◆ **Work task**:
For every record, give an exact copy that has no pictures in it.

◆ **Given entries**:

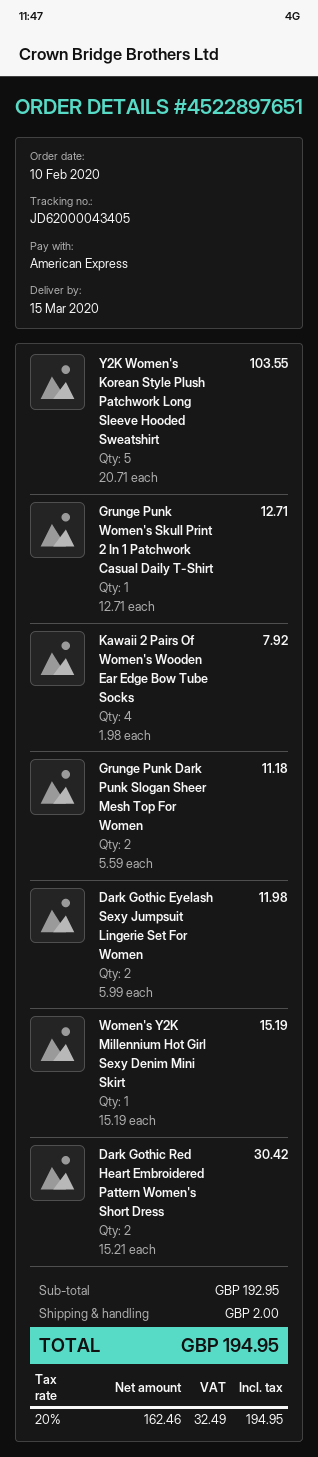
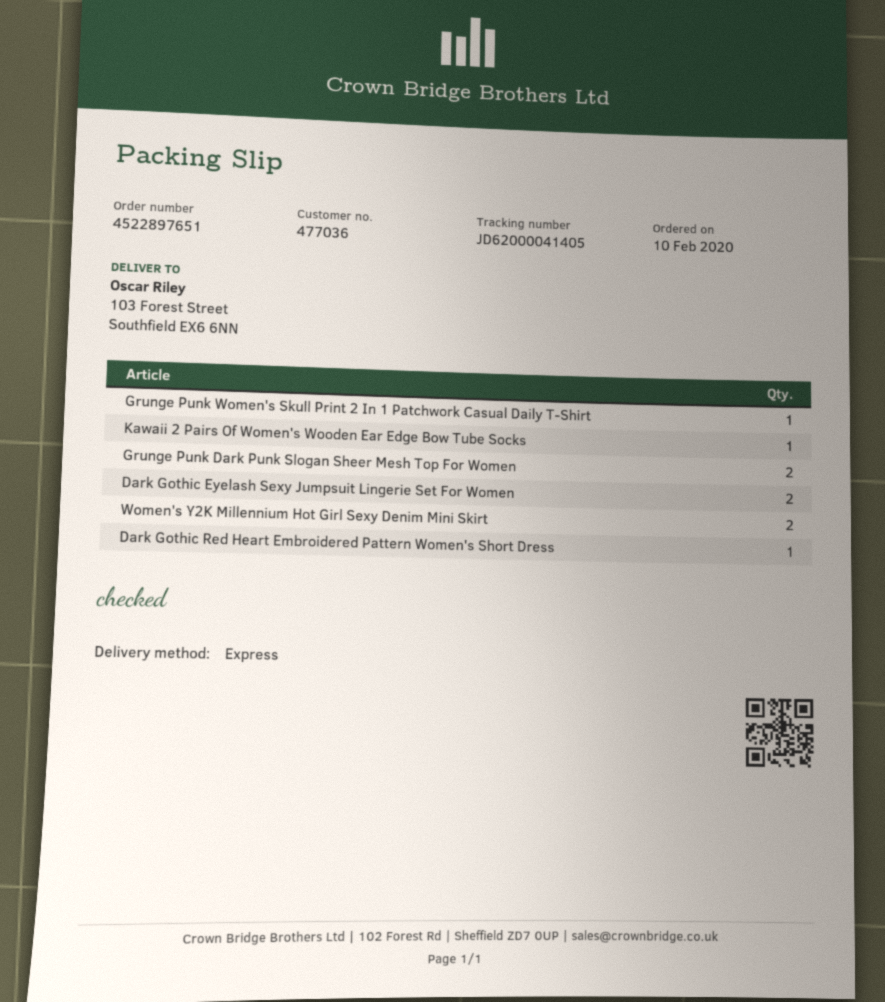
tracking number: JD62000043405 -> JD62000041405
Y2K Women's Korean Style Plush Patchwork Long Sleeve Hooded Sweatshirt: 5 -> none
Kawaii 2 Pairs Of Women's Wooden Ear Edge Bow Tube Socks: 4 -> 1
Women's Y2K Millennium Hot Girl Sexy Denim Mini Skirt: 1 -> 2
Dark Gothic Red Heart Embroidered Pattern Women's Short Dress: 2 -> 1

◆ **Output for this exercise**:
tracking number: JD62000043405 -> JD62000041405
Y2K Women's Korean Style Plush Patchwork Long Sleeve Hooded Sweatshirt: 5 -> none
Kawaii 2 Pairs Of Women's Wooden Ear Edge Bow Tube Socks: 4 -> 1
Women's Y2K Millennium Hot Girl Sexy Denim Mini Skirt: 1 -> 2
Dark Gothic Red Heart Embroidered Pattern Women's Short Dress: 2 -> 1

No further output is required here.